WORK TO COMPLETE
In the records below, find the line that contains "- State of the app (as of 11/21/24)" and the line that contains "- The is no", then retype exactly those two lines and every line between them.

Detected change data
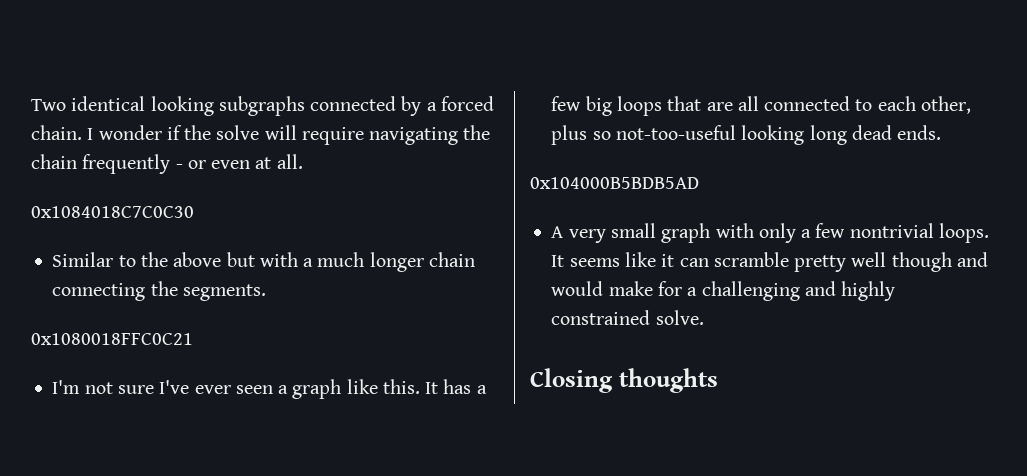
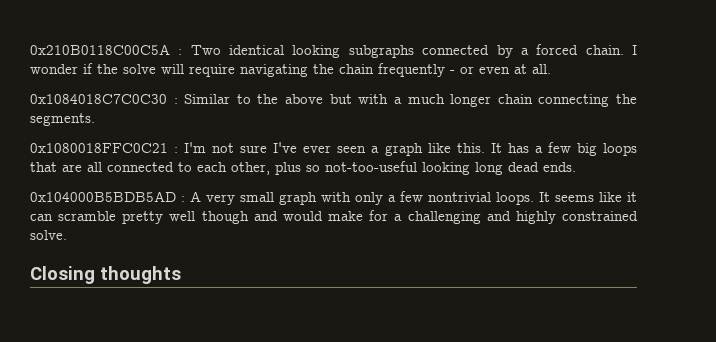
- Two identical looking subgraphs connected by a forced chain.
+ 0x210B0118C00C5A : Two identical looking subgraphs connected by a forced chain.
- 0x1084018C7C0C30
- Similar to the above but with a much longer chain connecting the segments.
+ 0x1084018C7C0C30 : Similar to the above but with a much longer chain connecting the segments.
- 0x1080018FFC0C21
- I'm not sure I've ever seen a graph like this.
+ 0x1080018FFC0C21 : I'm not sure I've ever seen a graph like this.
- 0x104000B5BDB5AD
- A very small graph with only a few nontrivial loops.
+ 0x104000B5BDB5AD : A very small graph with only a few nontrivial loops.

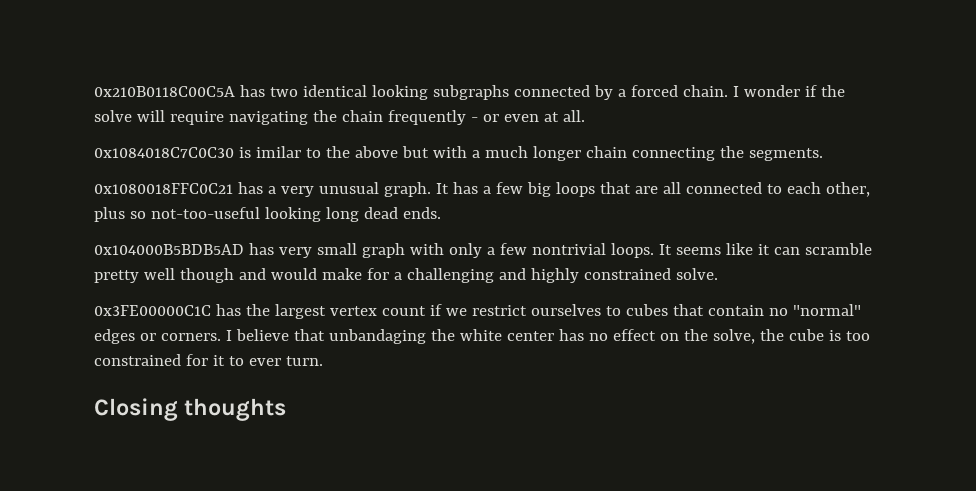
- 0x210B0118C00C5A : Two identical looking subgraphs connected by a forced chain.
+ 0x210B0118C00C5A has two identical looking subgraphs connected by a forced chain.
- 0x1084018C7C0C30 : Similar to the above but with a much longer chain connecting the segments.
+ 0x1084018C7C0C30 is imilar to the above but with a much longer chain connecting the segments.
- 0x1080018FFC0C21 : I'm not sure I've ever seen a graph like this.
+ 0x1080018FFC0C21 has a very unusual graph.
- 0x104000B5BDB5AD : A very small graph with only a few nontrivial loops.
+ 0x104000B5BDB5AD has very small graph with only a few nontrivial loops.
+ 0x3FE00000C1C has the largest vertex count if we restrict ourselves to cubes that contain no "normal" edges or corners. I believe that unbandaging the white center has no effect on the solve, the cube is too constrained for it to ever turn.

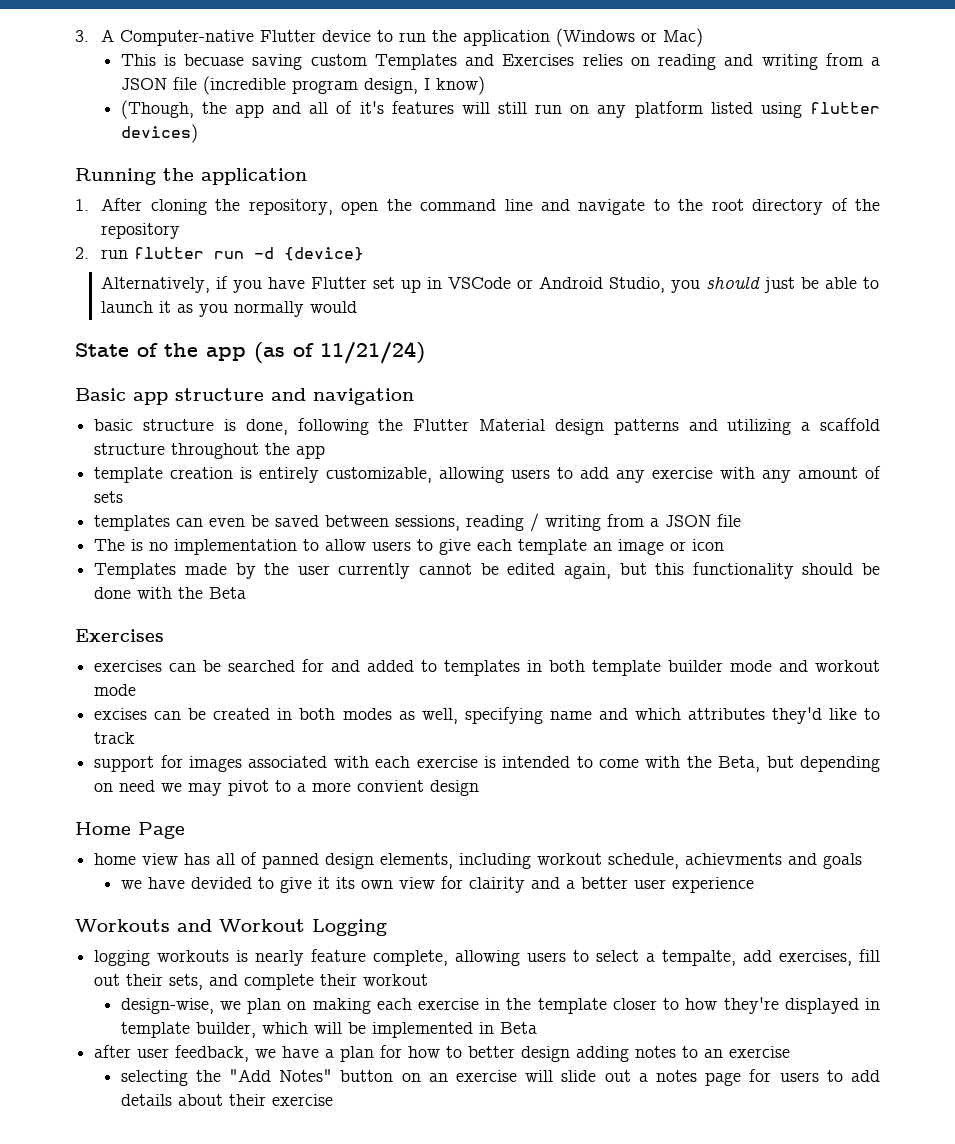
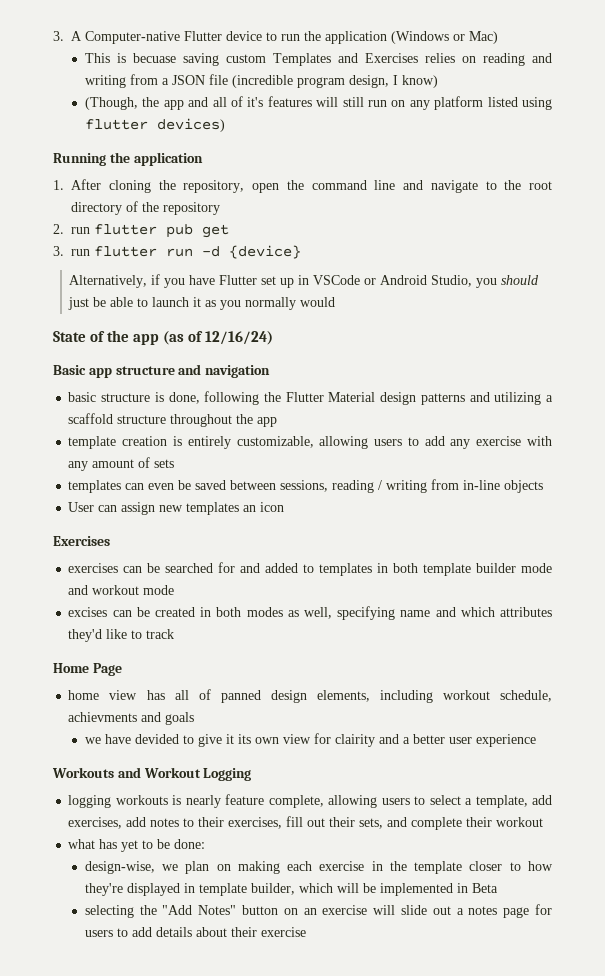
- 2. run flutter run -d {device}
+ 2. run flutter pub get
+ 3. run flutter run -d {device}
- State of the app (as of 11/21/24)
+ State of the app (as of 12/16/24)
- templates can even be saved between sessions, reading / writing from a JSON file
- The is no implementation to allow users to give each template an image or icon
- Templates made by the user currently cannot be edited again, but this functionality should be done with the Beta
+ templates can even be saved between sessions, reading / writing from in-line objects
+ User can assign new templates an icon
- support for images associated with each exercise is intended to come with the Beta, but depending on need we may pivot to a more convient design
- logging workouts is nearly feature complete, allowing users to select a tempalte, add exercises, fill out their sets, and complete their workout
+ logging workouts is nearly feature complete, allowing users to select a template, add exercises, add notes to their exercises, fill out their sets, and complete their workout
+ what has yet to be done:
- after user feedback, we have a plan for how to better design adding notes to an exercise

RESPONSE TO THIS EXERCISE
- State of the app (as of 11/21/24)
+ State of the app (as of 12/16/24)
- templates can even be saved between sessions, reading / writing from a JSON file
- The is no implementation to allow users to give each template an image or icon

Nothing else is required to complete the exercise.